Lastly, the novel approach of using adhesives to enhance spore dissemination yielded promising results. Specifically sunflower seed oil applied as a medium with en-sheathed IJs seems to noticeably increase the number of CFUs detected for all three nematode species. It’s advantage mainly presented itself in the dissemination of conidia, since it appears that blastospore transmission is negligible regardless to adhesives used. A possible explanation for this is the hydrophilicity that presents a main characteristic of blastospores (Humber 2008). Moreover, blastospores have a lower tendency to withstand environmental stresses, when compared to conidia, therefore possibly lowering dispersal rates (Vega et al. 1999). Alternatively, blastospores may simply not be able to adhere to nematode’s 2nd stage cuticle as efficiently as conidia.
Tap water has been determined to be by far the weakest medium when compared to sunflower seed oil and liquid alginate. Even when conidia are applied with en-sheathed IJs only low dispersal rates were recorded, except for S. carpocapsae which still yielded considerable, albeit lower rate of spore distribution. Unexpectedly, the combination of S. carpocapsae with liquid alginate for the transmission of conidia exhibited the highest number of CFUs recorded within the scope of this experiment.

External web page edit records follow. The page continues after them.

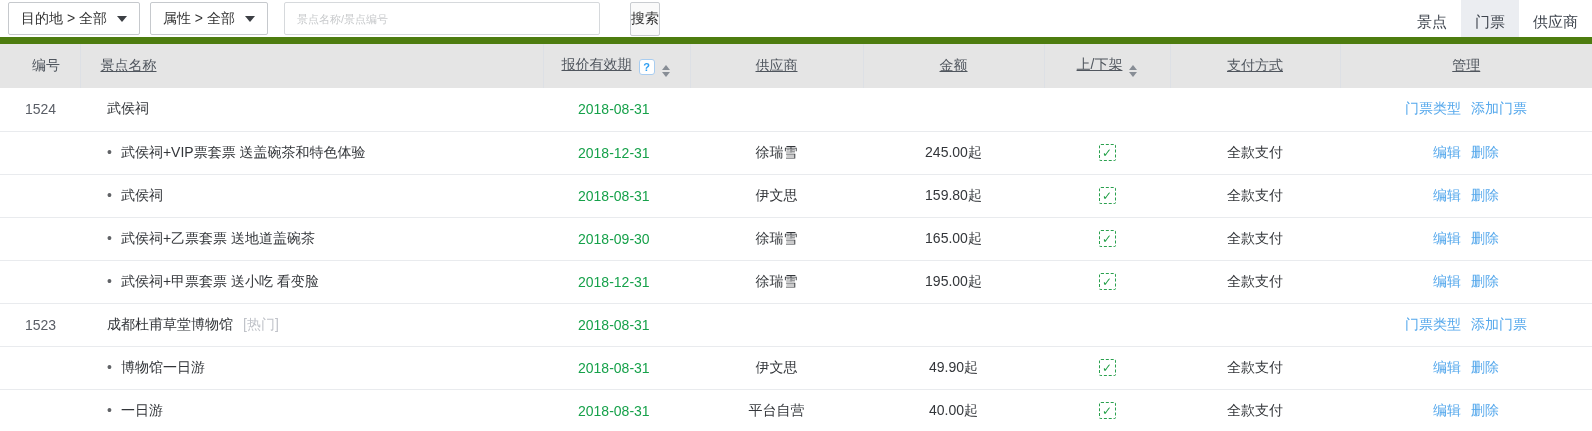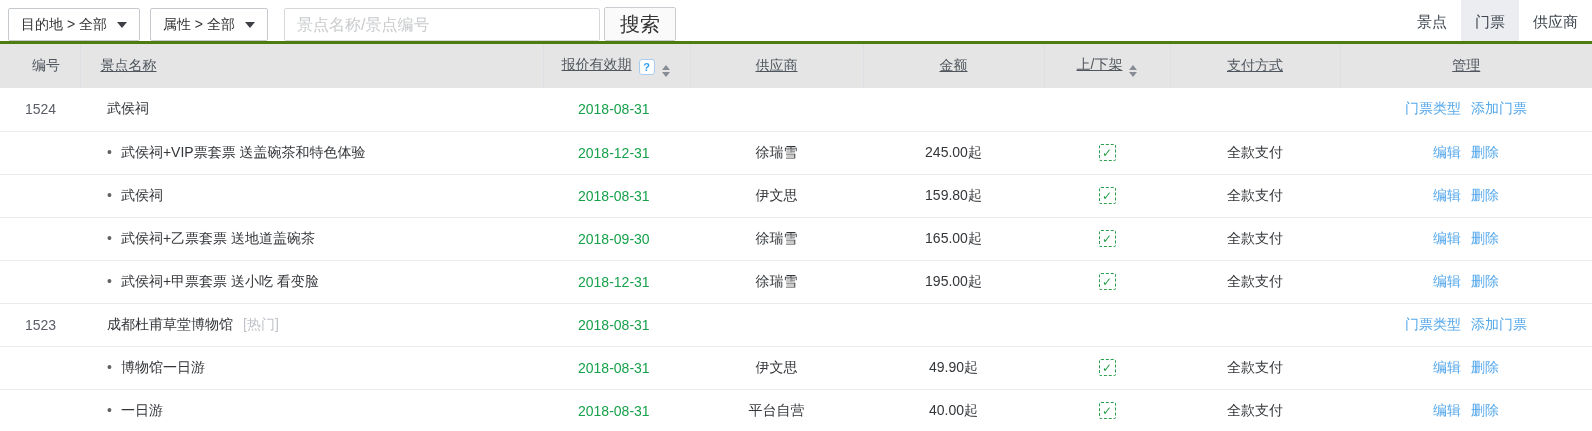"目的地 > 全部" .topbar { align-items: flex-end -> center; border-bottom: 3px solid #4d7c0f -> 7px solid #4d7c0f }
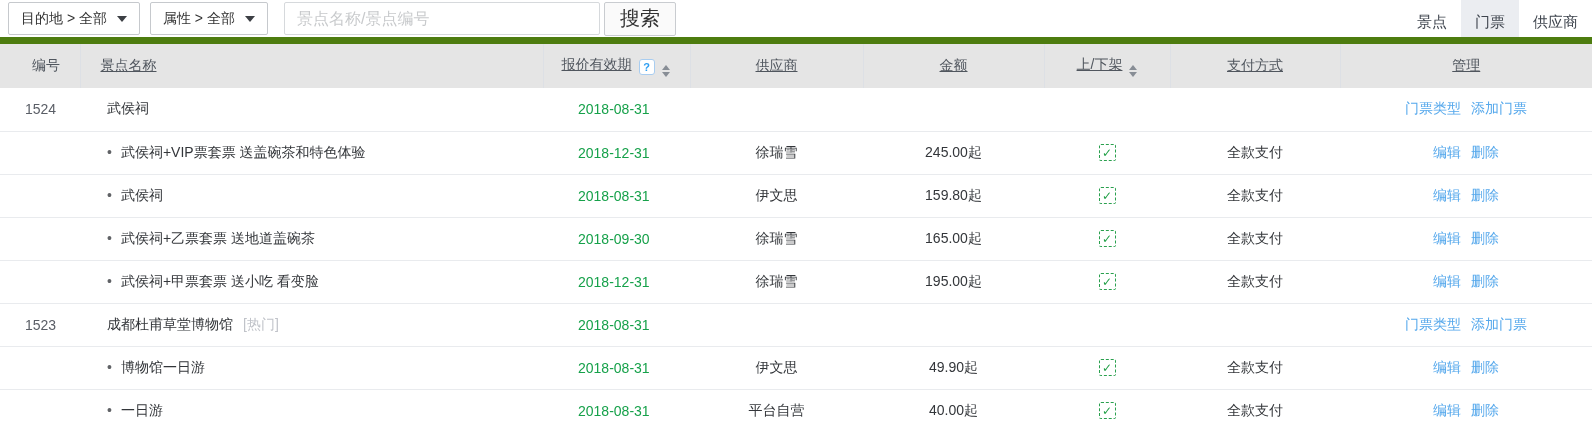"景点名称/景点编号" .search-input { font-size: 16px -> 11px }
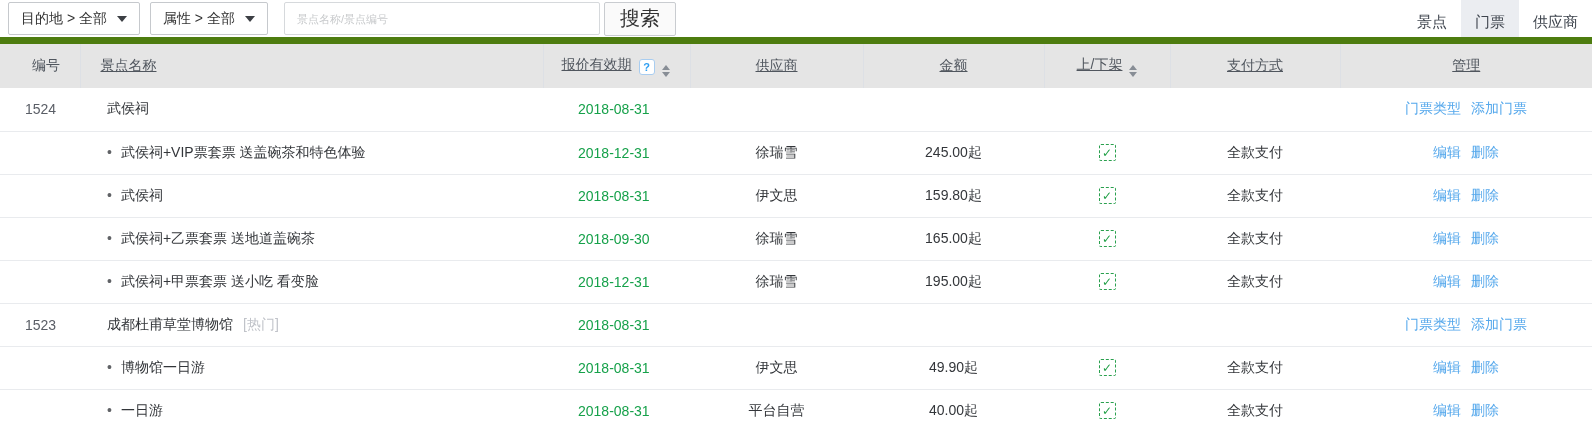"搜索" .search-btn { font-size: 20px -> 14px; margin-left: 4px -> 30px; padding: 0 15px -> 0 0 }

Overall, the use of adhesives has the potential to greatly influence the efficacy of spore dispersal by nematodes and may present an interesting opportunity for the use in integrated pest management and biocontrol. Sunflower seed oil appears to yield the best results irrespective of nematode strain and therefore might be the most promising candidate for conducting supplementary research and further improve spore dispersal.